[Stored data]
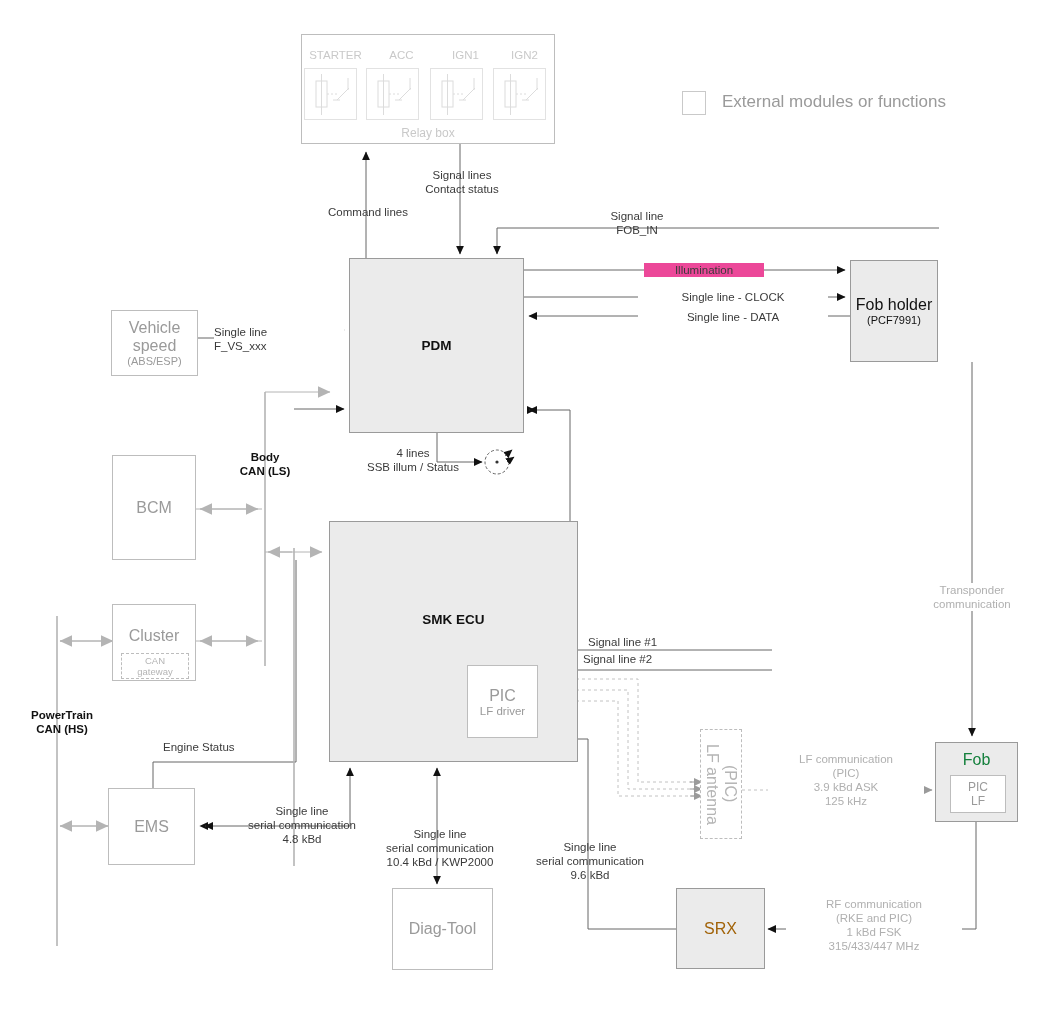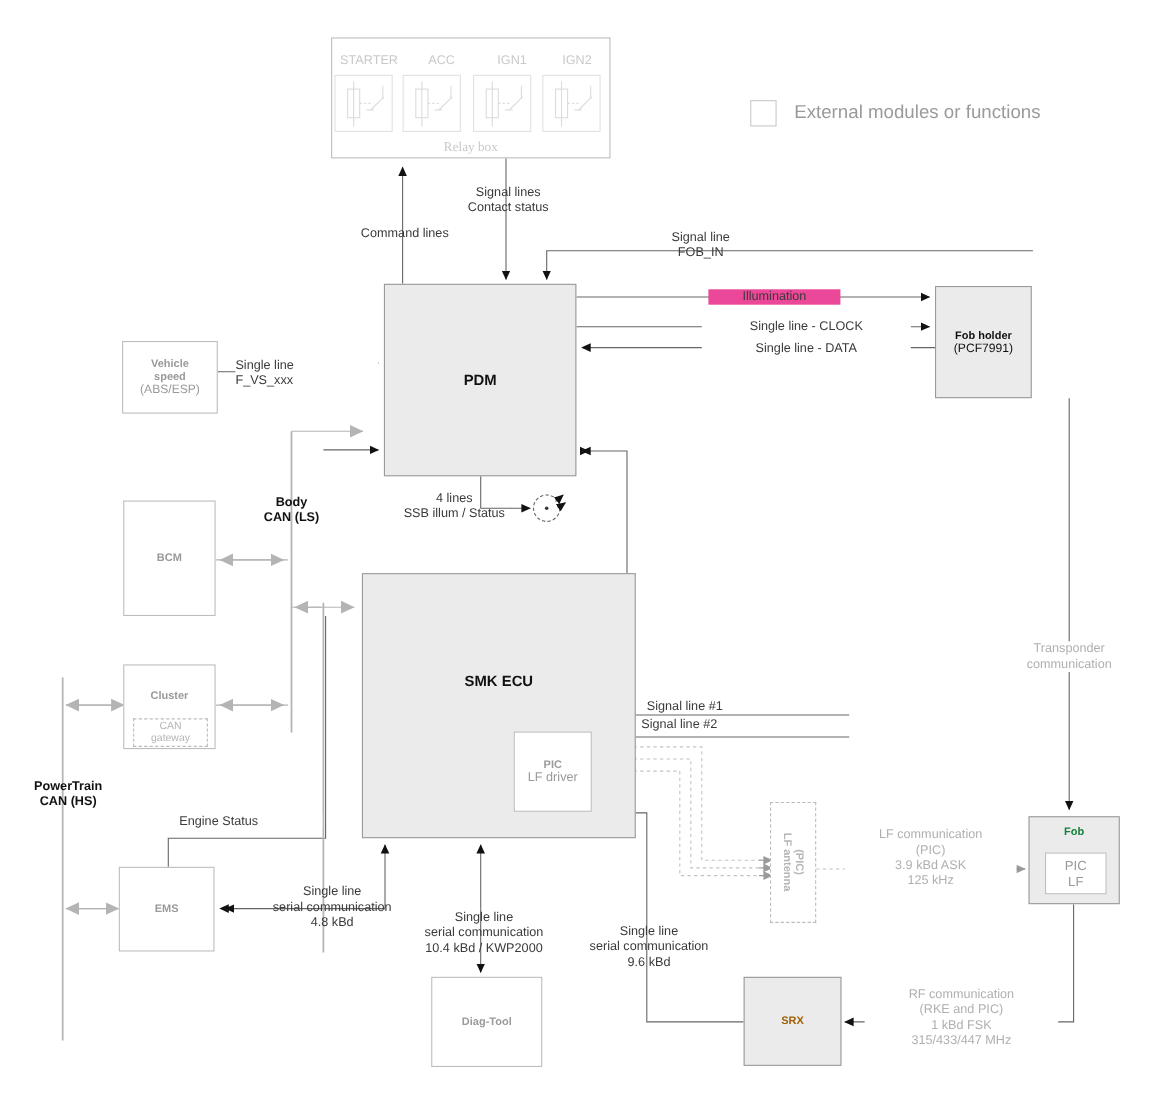--- a/index.html
+++ b/index.html
@@ -194,7 +194,7 @@
     </g>
   </svg>
 
-  <div class="rname" style="left:301px;top:126px;width:254px;font-size:12px;font-family:Liberation Serif, serif;">Relay box</div>
+  <div class="rname" style="left:301px;top:126px;width:254px;font-size:12px;">Relay box</div>
 
   <div class="legendbox" style="left:682px;top:91px;"></div>
   <div class="legendtxt" style="left:722px;top:92px;">External modules or functions</div>

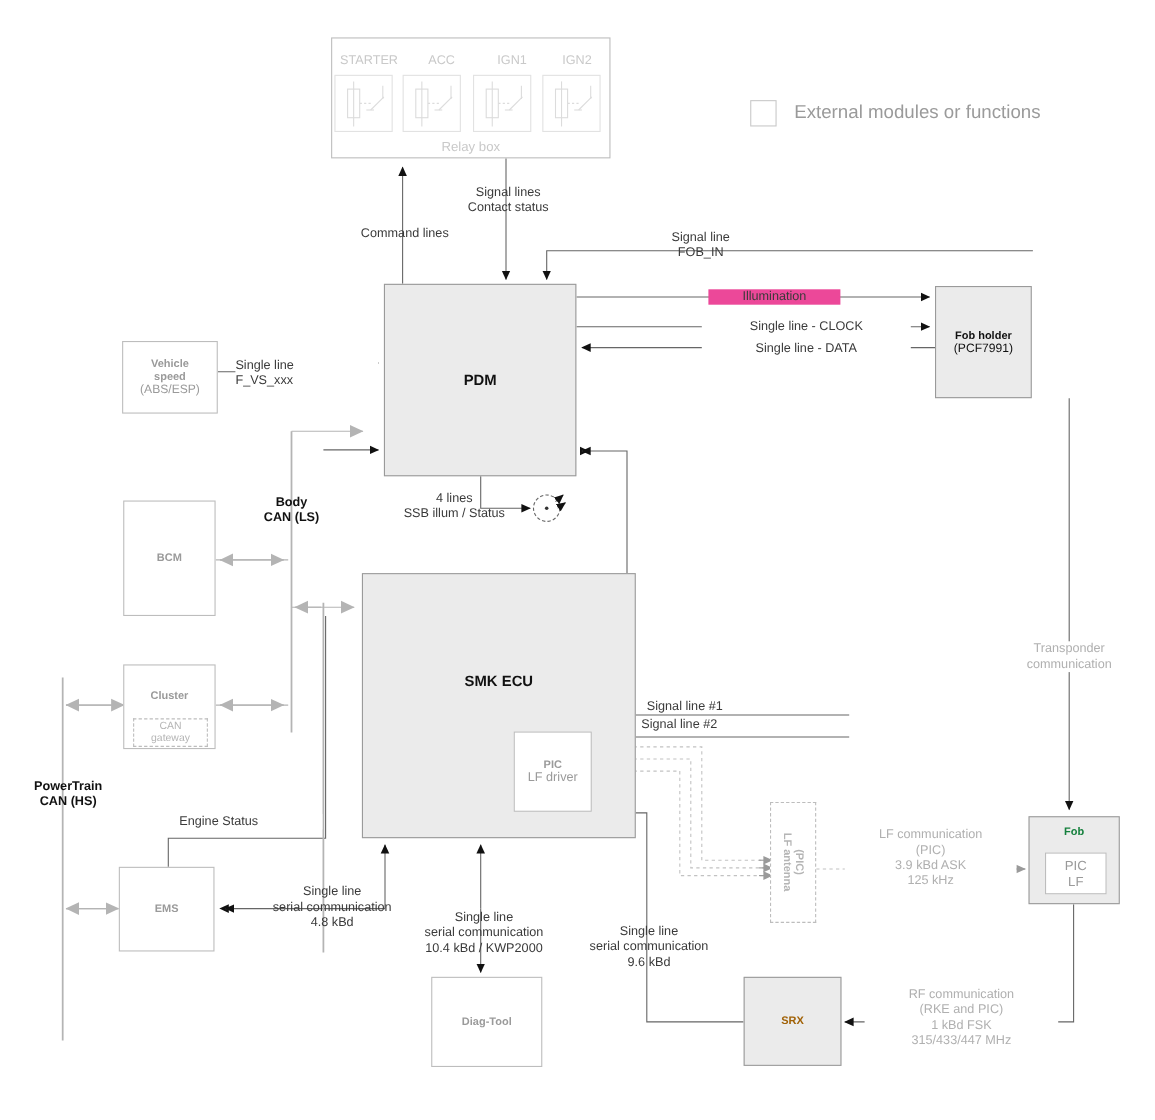--- a/index.html
+++ b/index.html
@@ -16,7 +16,7 @@
   .lbl.gray{color:#b0b0b0;}
   .lbl.bold{font-weight:bold;color:#111;}
   .t-main{font-size:13.5px;font-weight:bold;}
-  .t-mid{font-size:10px;font-weight:bold;}
+  .t-mid{font-size:16px;font-weight:normal;}
   .t-sub{font-size:11px;}
   .t-small{font-size:11.5px;}
   .relaycell{position:absolute;box-sizing:border-box;border:1px solid #e2e2e2;background:#fff;}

ASSIGNED TASK
Each line of the data in which the string "weight" appears needs to be copied.

ANSWER TO THIS PROBLEM
   .lbl.bold{font-weight:bold;color:#111;}
   .t-main{font-size:13.5px;font-weight:bold;}
-  .t-mid{font-size:10px;font-weight:bold;}
+  .t-mid{font-size:16px;font-weight:normal;}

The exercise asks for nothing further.